According to Inga Fricke of the Humane Society of the U.S. (HSUS), dog-to-dog aggression among leashed pets is probably the result of frustration. Dogs have innate greeting behaviors they can't express when on a leash.

Given the option, dogs will run around each other when they first meet. Per Lisa Peterson of the American Kennel Club:

"They can't do this run-around behavior when on a leash and they likely feel more threatened. They are also more inclined to resource guard, with the owner being the resource. It's as though they are communicating, 'He is my owner.
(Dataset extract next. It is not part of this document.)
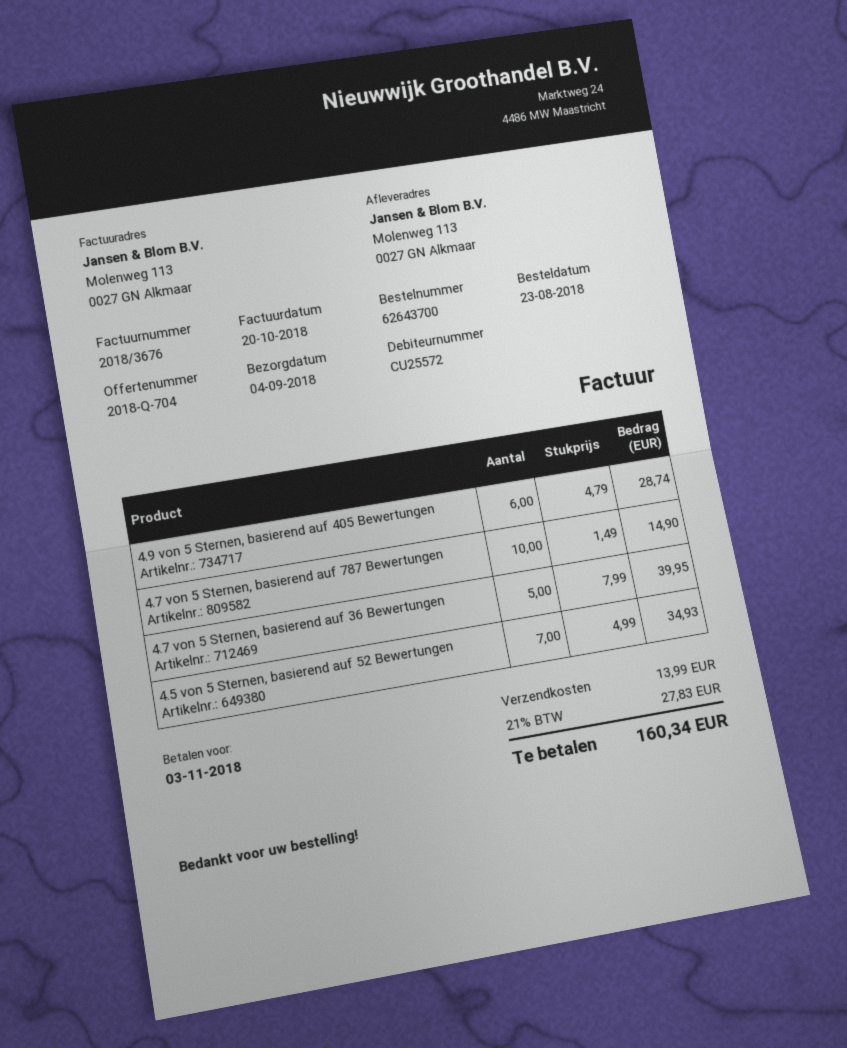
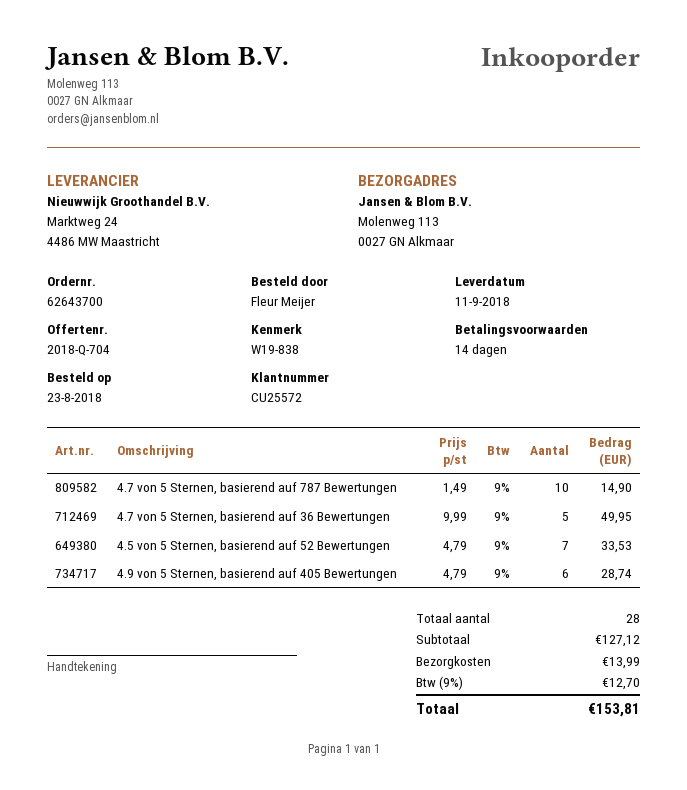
delivery date: 2018-09-04 -> 2018-09-11
4.7 von 5 Sternen, basierend auf 36 Bewertungen: 5 x 7.99 = 39.95 -> 5 x 9.99 = 49.95
4.5 von 5 Sternen, basierend auf 52 Bewertungen: 7 x 4.99 = 34.93 -> 7 x 4.79 = 33.53
tax: 21% = 27.83 -> 9% = 12.70
total: 160.34 -> 153.81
I don't want you to have him because he feeds and cares for me.'"

Many pet owners find their dog is actually better behaved off leash than leashed.

The same is often true for dogs that are crated or behind a fence. Confined, they demonstrate aggressive behaviors like barking or growling that they don't exhibit when able to move around freely.

Being confined or leashed and therefore unable to fight or take flight if necessary very likely feels threatening to some dogs, resulting in aggression. Many animals, including humans, become fearful and hostile when they feel they aren't able to make decisions for themselves.

It may not be obvious, but your dog is picking up on your mood and energy whenever you're together. Dogs also tend to mirror the behaviors of their owners.

So if while walking your pet you feel distrustful or wary of other owners and their dogs, your canine companion will pick up on that energy and become hyper alert and 'on guard' as well.

Some men are more likely than women to remain aloof and avoid eye contact with other dog walkers.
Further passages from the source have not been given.